[Items from a data source]
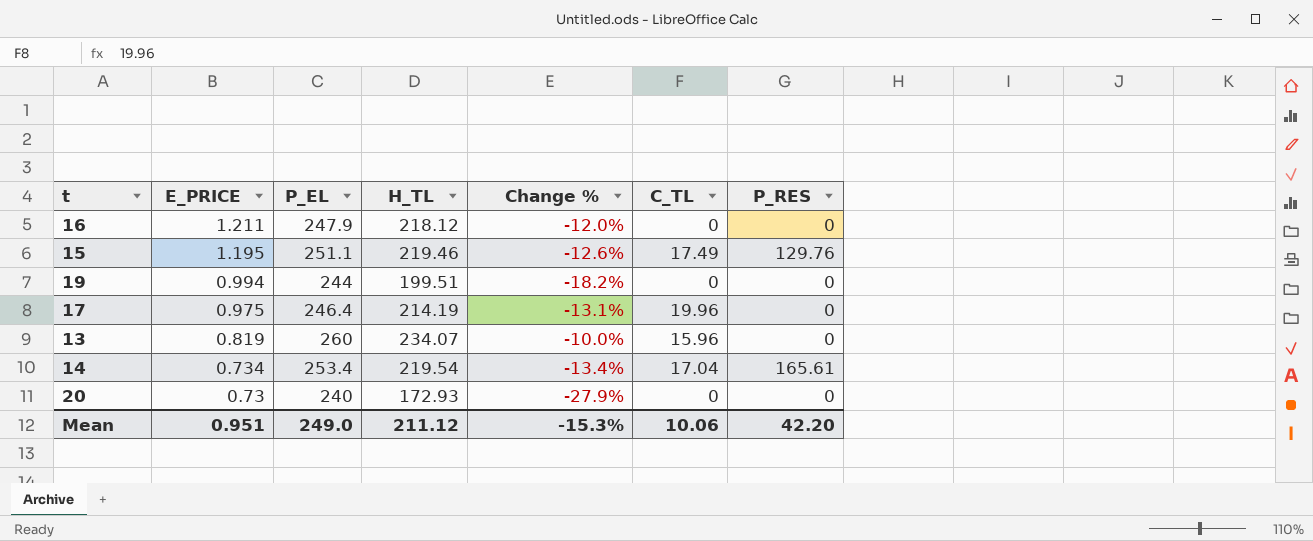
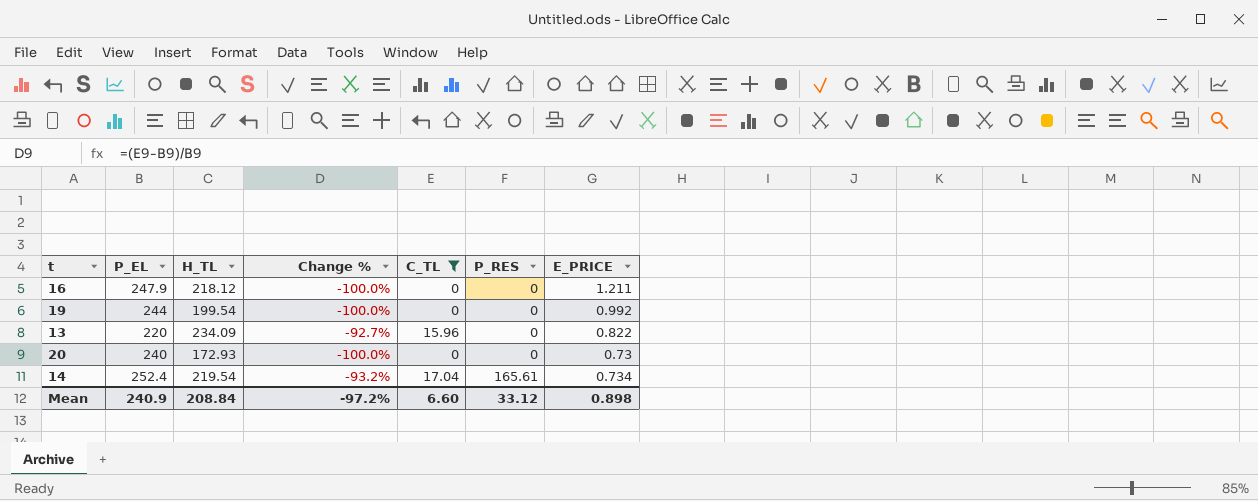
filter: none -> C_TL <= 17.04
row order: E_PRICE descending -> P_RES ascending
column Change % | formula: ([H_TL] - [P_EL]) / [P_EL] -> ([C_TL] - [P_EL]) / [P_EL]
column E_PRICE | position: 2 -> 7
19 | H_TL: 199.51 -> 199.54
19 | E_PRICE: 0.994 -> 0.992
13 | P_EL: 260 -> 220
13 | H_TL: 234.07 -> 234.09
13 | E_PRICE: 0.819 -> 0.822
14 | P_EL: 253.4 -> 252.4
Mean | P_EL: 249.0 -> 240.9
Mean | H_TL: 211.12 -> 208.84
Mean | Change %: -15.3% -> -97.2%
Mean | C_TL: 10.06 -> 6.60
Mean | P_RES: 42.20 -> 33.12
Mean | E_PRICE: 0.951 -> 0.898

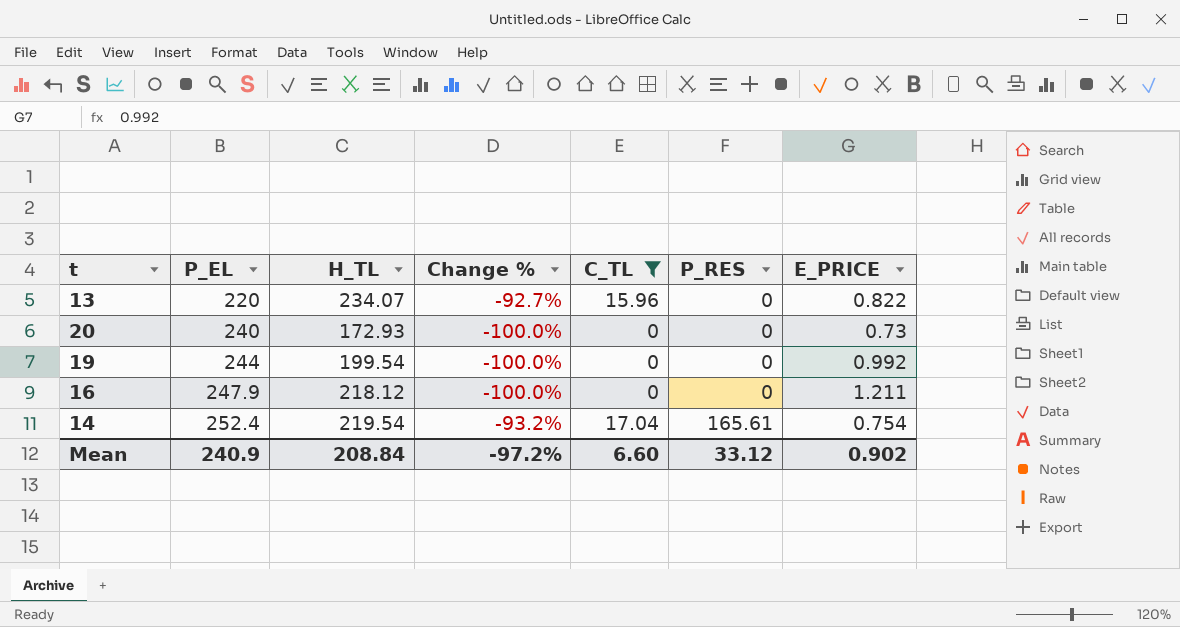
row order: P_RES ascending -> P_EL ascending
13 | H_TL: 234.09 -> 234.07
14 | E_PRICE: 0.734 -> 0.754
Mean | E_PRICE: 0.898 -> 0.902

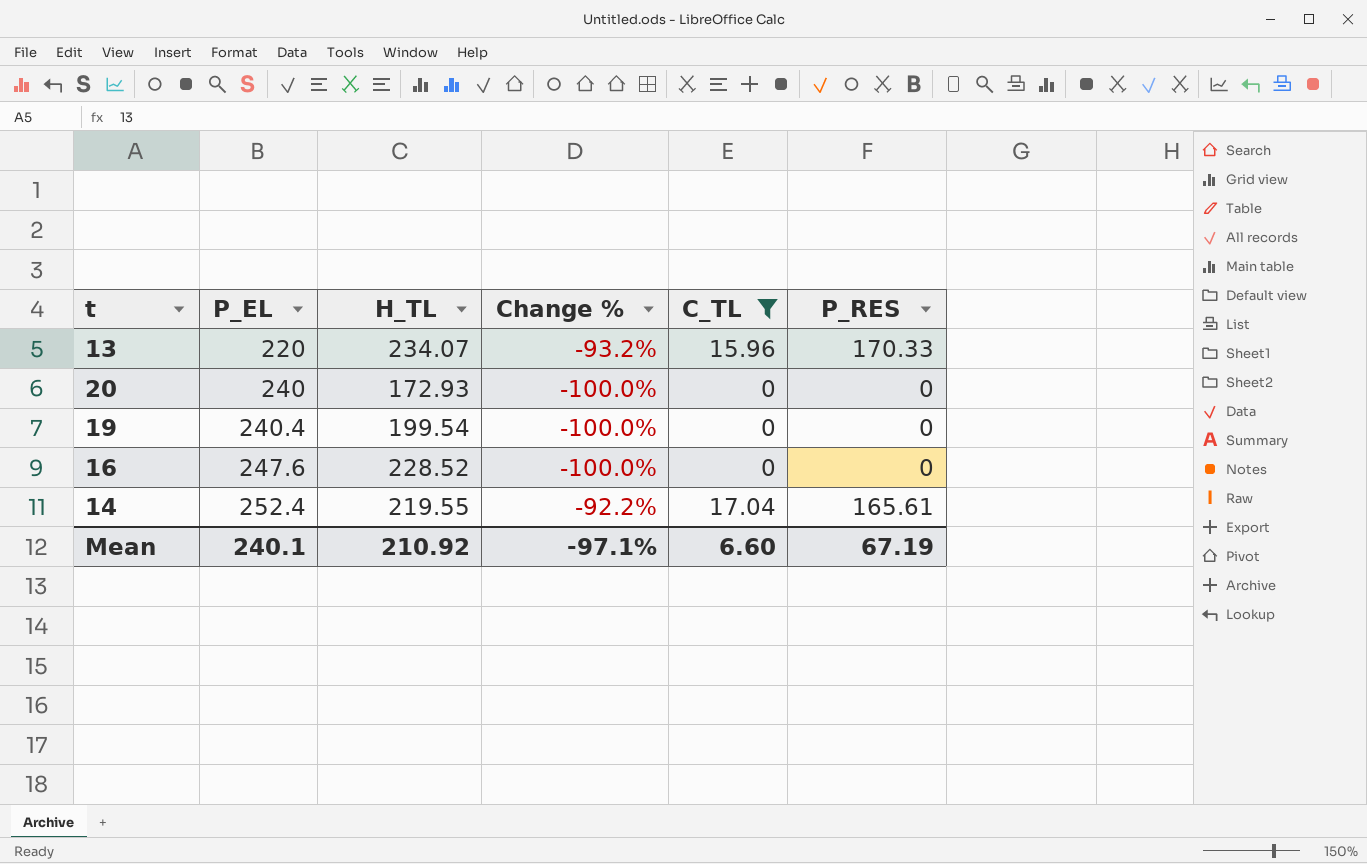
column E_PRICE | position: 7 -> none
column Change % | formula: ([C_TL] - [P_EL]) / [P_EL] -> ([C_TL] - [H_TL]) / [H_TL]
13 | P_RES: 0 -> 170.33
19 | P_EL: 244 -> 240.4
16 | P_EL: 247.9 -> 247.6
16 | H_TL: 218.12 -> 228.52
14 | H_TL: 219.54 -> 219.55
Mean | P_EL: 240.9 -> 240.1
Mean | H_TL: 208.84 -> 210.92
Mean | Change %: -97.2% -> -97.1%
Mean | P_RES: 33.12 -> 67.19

== Work item ==
Return all the lines above exactly; none of the pictures should appear.

== Task result ==
filter: none -> C_TL <= 17.04
row order: E_PRICE descending -> P_RES ascending
column Change % | formula: ([H_TL] - [P_EL]) / [P_EL] -> ([C_TL] - [P_EL]) / [P_EL]
column E_PRICE | position: 2 -> 7
19 | H_TL: 199.51 -> 199.54
19 | E_PRICE: 0.994 -> 0.992
13 | P_EL: 260 -> 220
13 | H_TL: 234.07 -> 234.09
13 | E_PRICE: 0.819 -> 0.822
14 | P_EL: 253.4 -> 252.4
Mean | P_EL: 249.0 -> 240.9
Mean | H_TL: 211.12 -> 208.84
Mean | Change %: -15.3% -> -97.2%
Mean | C_TL: 10.06 -> 6.60
Mean | P_RES: 42.20 -> 33.12
Mean | E_PRICE: 0.951 -> 0.898

row order: P_RES ascending -> P_EL ascending
13 | H_TL: 234.09 -> 234.07
14 | E_PRICE: 0.734 -> 0.754
Mean | E_PRICE: 0.898 -> 0.902

column E_PRICE | position: 7 -> none
column Change % | formula: ([C_TL] - [P_EL]) / [P_EL] -> ([C_TL] - [H_TL]) / [H_TL]
13 | P_RES: 0 -> 170.33
19 | P_EL: 244 -> 240.4
16 | P_EL: 247.9 -> 247.6
16 | H_TL: 218.12 -> 228.52
14 | H_TL: 219.54 -> 219.55
Mean | P_EL: 240.9 -> 240.1
Mean | H_TL: 208.84 -> 210.92
Mean | Change %: -97.2% -> -97.1%
Mean | P_RES: 33.12 -> 67.19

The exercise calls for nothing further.